2.2.3 The integrative approaches based on homology and machine learning
Both HB and MLB approaches can be used to discover novel microbial enzymes from environmental samples. Integrating HB and MLB methods increases the accuracy of enzyme discovery and allows for the targeted mining of novel enzymes, thereby reducing the need for costly and time-consuming wet lab experiments. In a previous study, thermostable xylanases were identified by the HB method and further analyzed using an ML-aided approach based on random forest classification [60]. Specifically, they developed a ML model called TAXyl, based on a SVM, which was trained using various sequence-based and length-independent protein features. The model was designed to discriminate between sequences encoding non-thermophilic, thermophilic, and hyper-thermophilic xylanases. The model was successfully applied to predict three novel thermostable xylanases from sheep and cow rumen metagenomes.
Furthermore, by integrating HB and MLB approaches, the same group also developed an integrated tool called MCIC, which combines HB and MLB analyses to identify cellulases from metagenomic sequences [61]. MCIC focuses on screening novel cellulases based on their optimal pH and temperature dependencies. The machine learning model employed in MCIC was trained using various sequence-based features. The tool facilitates the comparison of metagenome datasets based on their cellulolytic capabilities. To validate the method, two candidate cellulase enzymes identified by MCIC were cloned and subjected to further characterization.

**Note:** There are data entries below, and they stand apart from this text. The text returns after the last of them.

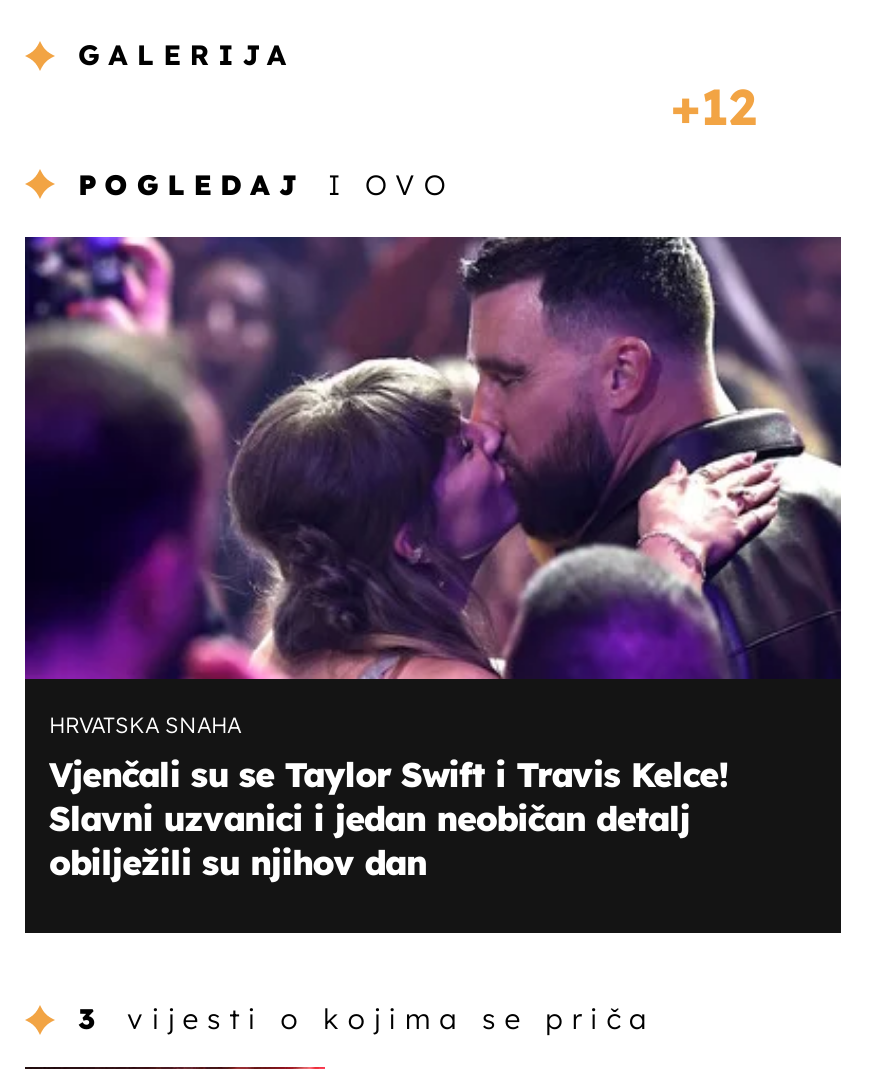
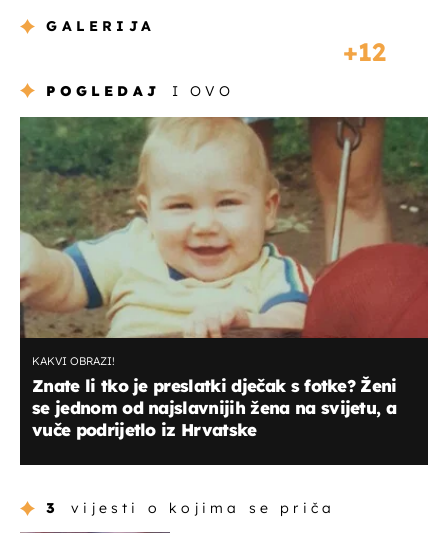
- [image]
- HRVATSKA SNAHA
- Vjenčali su se Taylor Swift i Travis Kelce!
- Slavni uzvanici i jedan neobičan detalj
- obilježili su njihov dan
+ [image]
+ KAKVI OBRAZI!
+ Znate li tko je preslatki dječak s fotke? Ženi
+ se jednom od najslavnijih žena na svijetu, a
+ vuče podrijetlo iz Hrvatske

MeTarEnz (metagenomic targeted enzyme miner) (https://cbb.ut.ac.ir/MeTarEnz/) is a similar software providing various services for targeted isolation of different enzymes from user-defined databases. It accepts sequences in different formats including unassembled short reads, assembled contigs, and translated coding sequences. This software can also predict the optimum pH and temperature of lipolytic enzymes using regression models. It was implemented for an in-depth analysis of tannery wastewater metagenomic data followed by mining a thermophilic alkaline lipase [62].
2.3 Utilization of structural information
The primary goal of bioprospecting enzymes for many industrial applications is to identify those that exhibit optimal functionality under specific conditions. Overcoming obstacles and addressing challenges associated with screening methods will contribute to the development of novel tools and technologies for enzyme discovery through metagenomic analysis. By doing so, we can enhance the efficiency and effectiveness of the bioprospecting process, leading to the identification of enzymes with desired characteristics for various industrial applications. Both SBS and FBS methods generate extensive lists of candidate enzymes. However, characterizing these candidates and identifying specific enzymes with desired properties remains a challenging task. Structural analyses can play a crucial role in narrowing down the search space by reducing the candidate sequences to a limited subset. This targeted subset can then undergo further functional analysis through wet lab procedures. By integrating structural analyses, researchers can efficiently prioritize and focus their experimental efforts on a more manageable set of candidate enzymes, facilitating the identification of enzymes with the desired properties.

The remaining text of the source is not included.